= List of Axis war crime trials =

The following is a list of war crimes trials and tribunals brought against the Axis powers following the conclusion of World War II.

- Nazi Germany
  - Nuremberg Trials of the 24 most important leaders of the Third Reich; 1945–1946, held by the United Kingdom, the United States, the Soviet Union, and France.
    - Subsequent Nuremberg Trials
  - Dachau Trials; Judge Advocate General's Corps, United States Army tribunal held within the walls of the former Dachau concentration camp, 1945–1948
  - Belsen trials; held in Lüneburg, Germany against former personnel at the Bergen-Belsen concentration camp, 1945–1948
  - Minsk Trial; Soviet military tribunal against eighteen defendants accused of committing crimes in occupied Belarus
  - Riga Trial; trial of eight German military officials in connection with the Nazi occupation of Latvia
  - Borkum Island war crimes trial; held at the Ludwigsburg Palace in 1946
  - Werner Rohde trial; trial of eight former staff members (and one prisoner) at the Natzweiler-Struthof concentration camp
  - Auschwitz Trial; held in Kraków, Poland in 1947 against 40 SS-staff of the Auschwitz concentration camp death factory
  - Frankfurt Auschwitz Trials; trial of 22 staff members from Auschwitz, first criminal trial of Holocaust perpetrators under German jurisdiction
  - Belzec Trial; before the 1st Munich District Court in the mid-1960s of the eight SS-men of the Belzec extermination camp command
  - Majdanek Trials; the overall longest Nazi war crimes trial in history spanning over 30 years
  - Sobibor Trial; held in Hagen, Germany in 1965, concerning the Sobibor extermination camp officials
  - Chełmno Trials of the Chełmno extermination camp personnel; held in Poland and in Germany. The cases were decided almost twenty years apart
  - Supreme National Tribunal for Trial of War Criminals; active in Poland from 1946 to 1948
  - Eichmann trial; held in Jerusalem, Israel in 1961 against Adolf Eichmann, one of the chief organizers of the Holocaust
- Empire of Japan
  - International Military Tribunal for the Far East (Allied tribunal held in Tokyo for leaders of the Empire of Japan)

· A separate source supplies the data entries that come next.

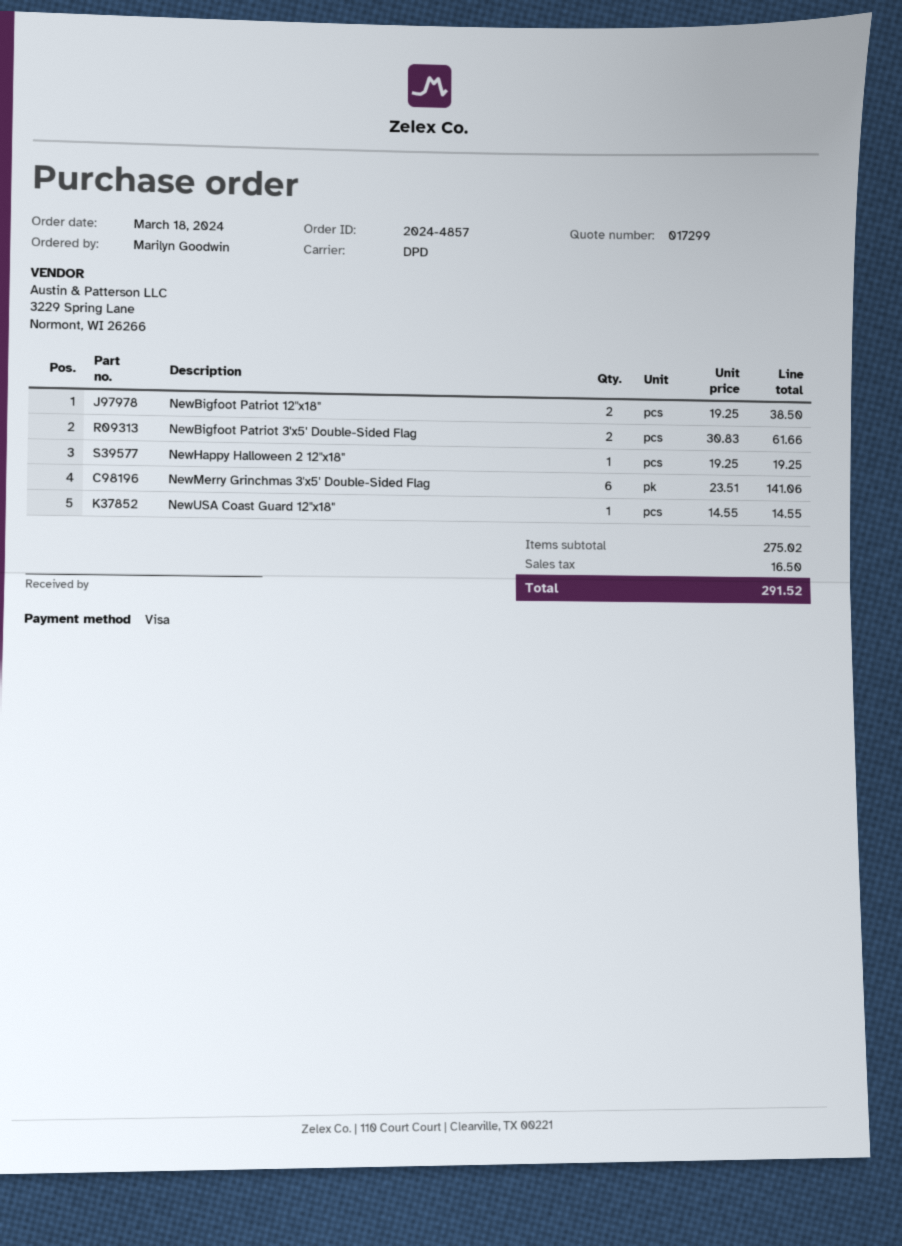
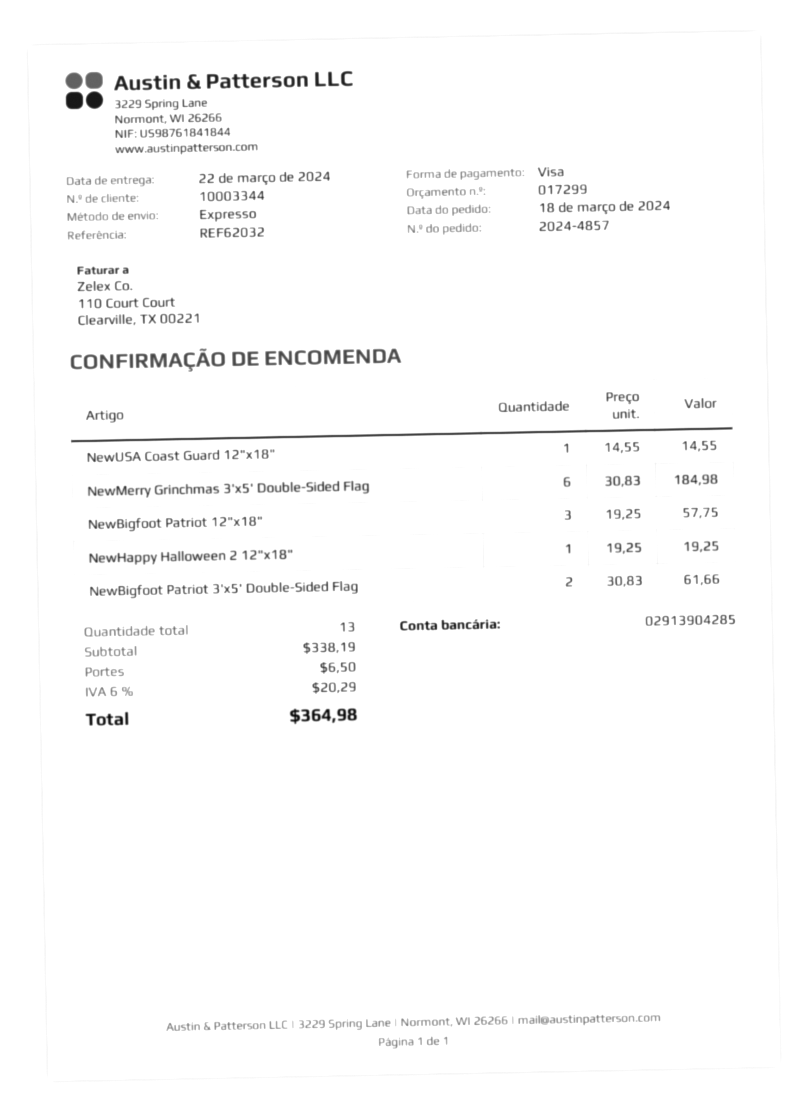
shipping method: DPD -> express
NewBigfoot Patriot 12"x18": 2 x 19.25 = 38.50 -> 3 x 19.25 = 57.75
NewMerry Grinchmas 3'x5' Double-Sided Flag: 6 x 23.51 = 141.06 -> 6 x 30.83 = 184.98
subtotal: 275.02 -> 338.19
shipping: none -> 6.50
tax: 16.50 -> 20.29
total: 291.52 -> 364.98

  - Nanjing War Crimes Tribunal (Tribunal created by the Republic of China for crimes committed in the Chinese theatre)
  - Shenyang and Taiyuan Special Military Tribunal (created by People's Republic of China for crimes committed in the Chinese theatre)
  - French Permanent Military Tribunal in Saigon (French military tribunal which investigated war crimes committed in French Indochina after the Japanese coup d'état in French Indochina.)
  - Philippine War Crimes Commission (American military tribunal in charge of the war crimes trials of Tomoyuki Yamashita and Masaharu Homma)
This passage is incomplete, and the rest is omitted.